Kıymetli yavrum,
Hayat, hiçbir zaman geriye adım atmaz. Hayatın istikameti daima iyiye, yeniye ve güzeledir. Bizim de hayatın genel gidişine uymamız şarttır. Dün, bir hata işlediysek, bugün onu tekrarlamayalım. Dün, bir yanlışın içindeysek, bugün ondan kurtulalım. Bundan altmış yıl evvel Ankara’da kimin evinde buzdolabı vardı, kimin evinde televizyon vardı, kimin evinde çamaşır makinası vardı? Bugün artık bunlar harcı âlem eşya arasına girdi. Radyonun, telefonun ilk kullanıldığı günleri düşünün. Belki bazı insanlar inanmak istememişti. Hayat, her gün daha iyiye, daha güzele, daha ileriye doğru gidiyor. Onlar üzerinde biz ne dersek diyelim, geçen zaman bizi de aşacak, bizi de geride bırakacak. Yerinde saymak bile bir yerde geri kalmak demek değil midir? Hazret-i Ali, “Çocuklarınızı kendinizden sonrası için, gelecek zamana göre yetiştirin” der.
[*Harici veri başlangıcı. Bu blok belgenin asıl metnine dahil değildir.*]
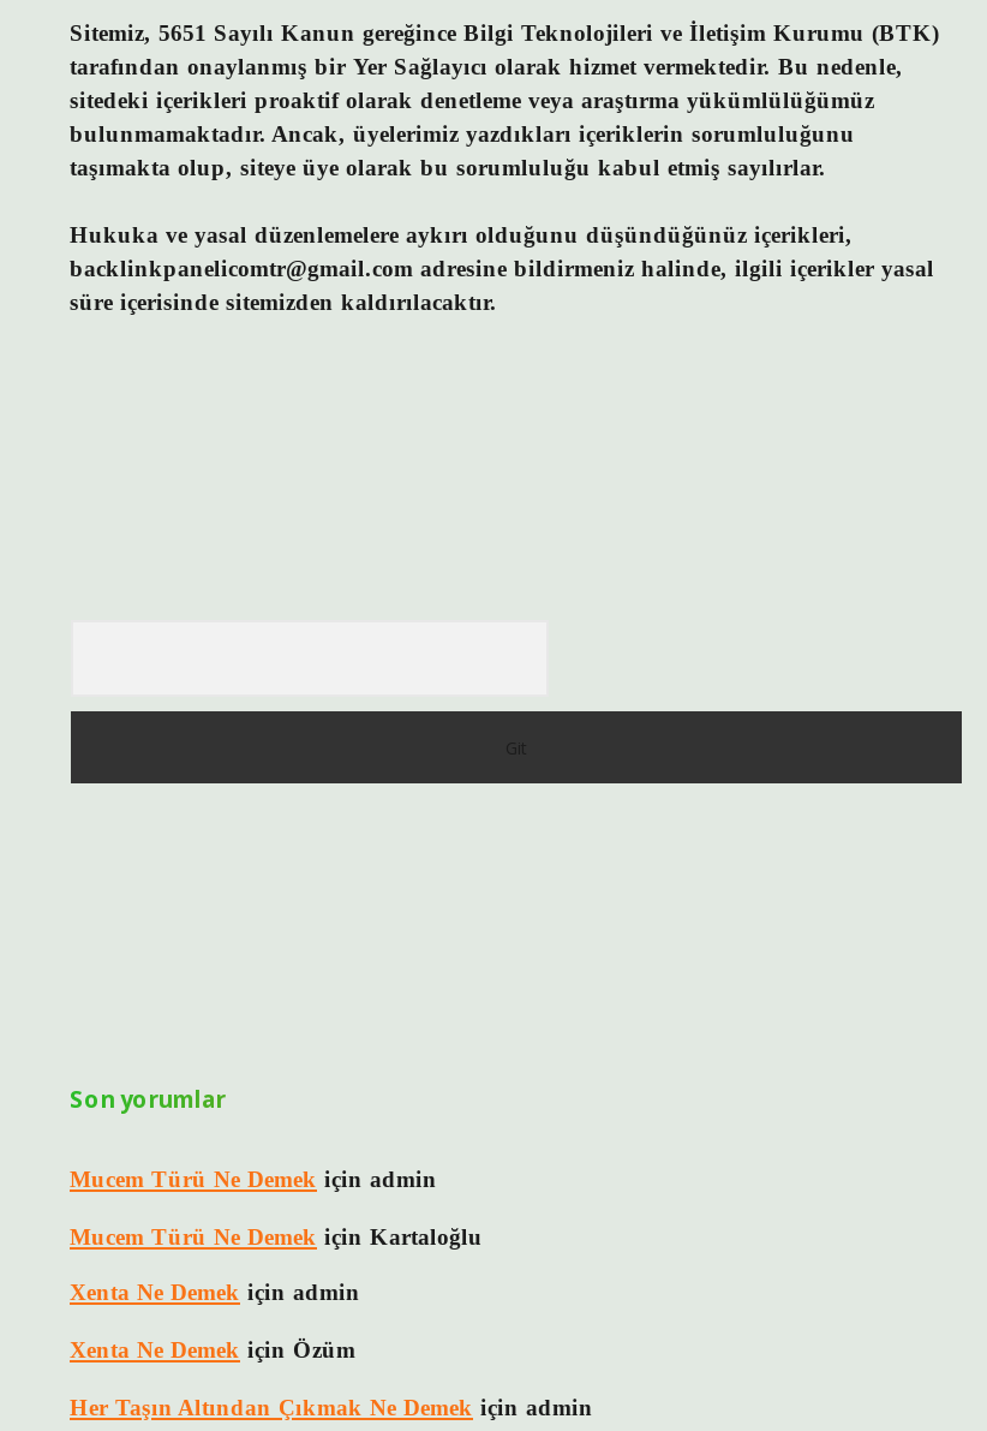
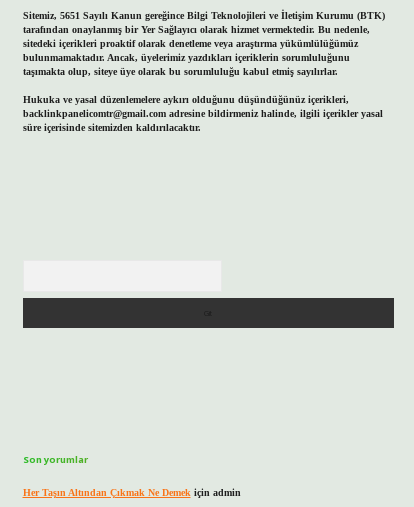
[70,1166,483,1363] Mucem Türü Ne Demek için admin | Mucem Türü Ne Demek için Kartaloğlu | Xenta Ne Demek için admin | Xenta Ne Demek için Özüm -> none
Öyle bir zaman gelecek ki, biz hayatta olmayacağız ama çocuklarımız olacak. Onlar, kendi zamanlarına göre bir hayat mücadelesi verecekler. Resulullah Efendimiz “Daima çevreyi gözetleyin, ona göre düşmanın silâhlarından daha güzel silâhlar yapın” buyurur. Ayakta kalabilmek, hayat mücadelesinde başarılı olabilmek için daima tetikte, uyanık, tedbirli ve basiretli olmak zorundayız. Bugünkü hayatta yalnız haklı olmak yetmiyor. Aynı zamanda o hakkımızı savunacak gücümüzün de olması lâzım.
Selam, saygı ve sevgi ile.
Sabri Tandoğan Efendi Hz.
Aziz Ruhları Şad Olsun.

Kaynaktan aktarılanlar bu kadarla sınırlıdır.